En été, ces deux ouvrages constituent un volume d'eau disponible pour alimenter les marais et réduire en période d'étiage les prélèvements dans la Charente via le canal d'amenée, ce qui participe à une juste répartition de l'alimentation des marais entre le maintien en eau des milieux aquatiques, l'agriculture irriguée et la production d'eau potable au niveau de l'usine Lucien GRAND sur la commune de Saint-Hippolyte.
Dans ce cadre, le Département a décidé de confier à l’UNIMA depuis de nombreuses années, l'entretien et la gestion du canal de Charras et de la réserve d'eau de Breuil-Magné.
Entretien pluriannuel des écours des marais
Depuis 1991, le Département a mis en place une politique d'aide à l'entretien pluriannuel des marais pour les collectivités ou les associations syndicales de marais souscrivant un contrat d'entretien d'une durée minimale de six ans avec l’UNIMA.
Les opérations aidées correspondent le plus souvent à des curages de fossés « vieux fonds – vieux bords », l’entretien courant des ouvrages hydrauliques (vannes, écluses), des interventions légères sur la ripisylve et des restaurations légères et ponctuelles de berges.
Ces travaux d’entretien régulier des marais sont importants et doivent être pérennisés sous peine de voir rapidement les fossés se combler et les milieux aquatiques tels que nous les connaissons aujourd’hui disparaître.

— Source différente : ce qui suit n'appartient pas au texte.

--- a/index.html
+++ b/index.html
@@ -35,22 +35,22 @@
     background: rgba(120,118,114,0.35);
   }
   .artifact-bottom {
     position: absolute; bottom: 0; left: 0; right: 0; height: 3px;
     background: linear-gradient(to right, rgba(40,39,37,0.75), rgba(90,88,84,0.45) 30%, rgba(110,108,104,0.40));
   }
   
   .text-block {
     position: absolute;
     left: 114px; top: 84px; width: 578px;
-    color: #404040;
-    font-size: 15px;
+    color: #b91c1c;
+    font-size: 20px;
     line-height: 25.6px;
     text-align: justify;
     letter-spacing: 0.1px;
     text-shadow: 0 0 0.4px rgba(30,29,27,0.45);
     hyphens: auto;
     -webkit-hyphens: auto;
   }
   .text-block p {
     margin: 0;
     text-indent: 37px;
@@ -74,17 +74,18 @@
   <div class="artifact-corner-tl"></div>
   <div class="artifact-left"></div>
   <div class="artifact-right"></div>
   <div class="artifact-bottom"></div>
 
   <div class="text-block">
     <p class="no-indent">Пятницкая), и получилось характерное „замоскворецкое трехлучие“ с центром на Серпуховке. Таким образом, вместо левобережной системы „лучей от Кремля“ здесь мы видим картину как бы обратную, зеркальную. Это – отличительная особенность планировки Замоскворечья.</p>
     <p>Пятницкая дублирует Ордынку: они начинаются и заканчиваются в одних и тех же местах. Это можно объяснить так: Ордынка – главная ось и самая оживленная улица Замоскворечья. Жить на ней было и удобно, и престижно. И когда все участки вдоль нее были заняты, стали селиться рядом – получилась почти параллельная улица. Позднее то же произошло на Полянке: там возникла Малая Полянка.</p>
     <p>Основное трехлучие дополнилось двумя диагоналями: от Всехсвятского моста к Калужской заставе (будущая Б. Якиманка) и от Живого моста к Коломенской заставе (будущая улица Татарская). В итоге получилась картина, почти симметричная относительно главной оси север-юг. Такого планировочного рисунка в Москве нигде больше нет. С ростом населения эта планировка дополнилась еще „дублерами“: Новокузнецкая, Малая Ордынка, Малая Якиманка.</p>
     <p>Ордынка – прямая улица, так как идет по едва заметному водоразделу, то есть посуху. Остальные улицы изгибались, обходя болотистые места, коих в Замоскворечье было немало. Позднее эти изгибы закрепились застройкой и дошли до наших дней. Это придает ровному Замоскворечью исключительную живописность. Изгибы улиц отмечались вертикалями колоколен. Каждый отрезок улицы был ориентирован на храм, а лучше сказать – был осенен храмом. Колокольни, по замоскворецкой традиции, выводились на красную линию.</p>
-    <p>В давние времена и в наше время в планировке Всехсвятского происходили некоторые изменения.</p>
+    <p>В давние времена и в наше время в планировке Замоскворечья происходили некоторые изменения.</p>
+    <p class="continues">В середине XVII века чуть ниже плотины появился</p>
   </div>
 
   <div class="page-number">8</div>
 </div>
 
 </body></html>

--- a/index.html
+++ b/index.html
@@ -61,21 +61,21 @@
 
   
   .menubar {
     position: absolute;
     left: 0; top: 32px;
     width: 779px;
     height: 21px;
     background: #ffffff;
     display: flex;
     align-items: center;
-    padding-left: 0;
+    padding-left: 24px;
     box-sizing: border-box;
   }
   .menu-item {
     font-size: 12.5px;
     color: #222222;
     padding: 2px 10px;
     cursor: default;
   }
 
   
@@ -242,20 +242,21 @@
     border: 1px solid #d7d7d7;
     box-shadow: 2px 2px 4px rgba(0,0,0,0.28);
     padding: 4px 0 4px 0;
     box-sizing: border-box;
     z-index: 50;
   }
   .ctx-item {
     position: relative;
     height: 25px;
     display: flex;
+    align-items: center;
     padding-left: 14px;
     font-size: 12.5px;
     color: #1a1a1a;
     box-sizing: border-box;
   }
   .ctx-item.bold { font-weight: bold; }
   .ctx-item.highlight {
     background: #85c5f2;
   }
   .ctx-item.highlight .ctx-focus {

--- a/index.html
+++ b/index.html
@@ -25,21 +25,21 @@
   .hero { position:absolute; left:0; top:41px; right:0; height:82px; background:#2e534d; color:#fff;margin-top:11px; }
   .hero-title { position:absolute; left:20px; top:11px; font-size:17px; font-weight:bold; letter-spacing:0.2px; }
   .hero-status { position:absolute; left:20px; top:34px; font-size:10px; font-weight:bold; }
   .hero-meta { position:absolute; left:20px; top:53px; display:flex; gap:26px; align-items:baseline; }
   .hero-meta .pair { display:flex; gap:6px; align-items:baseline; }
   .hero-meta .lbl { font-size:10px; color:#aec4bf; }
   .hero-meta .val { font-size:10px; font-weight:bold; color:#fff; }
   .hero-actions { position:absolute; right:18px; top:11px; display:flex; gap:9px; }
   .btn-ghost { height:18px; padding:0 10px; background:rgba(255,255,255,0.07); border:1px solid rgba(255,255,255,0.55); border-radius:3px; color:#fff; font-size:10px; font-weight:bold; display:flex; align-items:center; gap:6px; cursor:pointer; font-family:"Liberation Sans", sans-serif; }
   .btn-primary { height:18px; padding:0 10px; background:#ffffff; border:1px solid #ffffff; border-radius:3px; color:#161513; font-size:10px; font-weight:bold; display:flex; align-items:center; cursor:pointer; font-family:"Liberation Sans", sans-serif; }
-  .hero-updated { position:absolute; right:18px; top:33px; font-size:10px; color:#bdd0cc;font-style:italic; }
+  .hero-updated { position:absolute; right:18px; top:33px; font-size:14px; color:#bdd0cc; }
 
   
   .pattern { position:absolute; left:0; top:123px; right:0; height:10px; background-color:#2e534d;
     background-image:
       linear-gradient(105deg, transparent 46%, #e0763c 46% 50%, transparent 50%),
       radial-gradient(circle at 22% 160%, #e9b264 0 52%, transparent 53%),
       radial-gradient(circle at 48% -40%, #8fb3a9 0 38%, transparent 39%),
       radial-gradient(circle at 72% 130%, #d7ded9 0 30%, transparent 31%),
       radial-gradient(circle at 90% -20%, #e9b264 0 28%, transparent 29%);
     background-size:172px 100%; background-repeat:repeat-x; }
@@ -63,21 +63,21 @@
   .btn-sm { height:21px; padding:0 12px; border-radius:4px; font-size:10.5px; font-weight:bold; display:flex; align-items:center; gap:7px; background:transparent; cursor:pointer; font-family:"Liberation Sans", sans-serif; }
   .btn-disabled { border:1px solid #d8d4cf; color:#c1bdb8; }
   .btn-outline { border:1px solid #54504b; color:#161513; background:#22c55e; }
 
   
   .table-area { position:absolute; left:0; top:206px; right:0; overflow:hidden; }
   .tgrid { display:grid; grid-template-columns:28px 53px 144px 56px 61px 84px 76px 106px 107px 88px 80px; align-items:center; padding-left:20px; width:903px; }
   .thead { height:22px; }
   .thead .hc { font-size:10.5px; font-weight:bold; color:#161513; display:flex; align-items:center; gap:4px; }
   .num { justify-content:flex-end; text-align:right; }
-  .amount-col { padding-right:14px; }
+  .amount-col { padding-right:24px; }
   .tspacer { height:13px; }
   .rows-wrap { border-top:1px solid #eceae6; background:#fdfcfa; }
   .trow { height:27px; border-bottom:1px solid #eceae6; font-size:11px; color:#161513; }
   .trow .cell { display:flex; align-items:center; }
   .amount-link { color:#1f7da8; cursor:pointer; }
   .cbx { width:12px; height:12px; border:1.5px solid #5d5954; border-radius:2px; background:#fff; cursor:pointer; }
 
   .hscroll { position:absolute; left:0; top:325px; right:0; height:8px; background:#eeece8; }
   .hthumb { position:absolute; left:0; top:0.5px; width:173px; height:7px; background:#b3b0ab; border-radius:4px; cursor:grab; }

Programme départemental d'équipement rural
Le Conseil général a mis en place un programme départemental d’équipement rural permettant d’aider financièrement les communes, les syndicats intercommunaux d’aménagement hydraulique et les associations syndicales de marais.
Ce programme permet de subventionner la réalisation d’études et de travaux en rivières et en marais portant principalement sur des opérations de curage, de restauration et de protection de berges, d’aménagements et de restauration d’ouvrages hydrauliques, de restauration de la ripisylve et d’aménagements de rétablissement de la continuité piscicole.
Il subventionne également les études et les travaux de schéma directeur d’eau pluviale, de création d’unité de dépollution des eaux pluviales en zone littorale, de récupération et de réutilisation des eaux pluviales pour des usages extérieurs aux bâtiments.
L’essentiel du programme annuel aidé est élaboré en étroite collaboration avec l’UNIMA qui assure une mission de service public auprès de ses adhérents en transmettant au Département les demandes de subventions de manière coordonnée.
Création de réserves d'eau de substitution
Dans les bassins versants fortement déficitaires en eau en période d’étiage du fait d’un prélèvement agricole estival trop important par rapport à la capacité du milieu naturel, le Département soutient financièrement les Associations Syndicales Autorisées d’irrigation pour la réalisation de retenues de substitution, remplies en période d’excédent hivernal et permettant de maintenir l’irrigation sans prélèvement d’eau dans le milieu en été.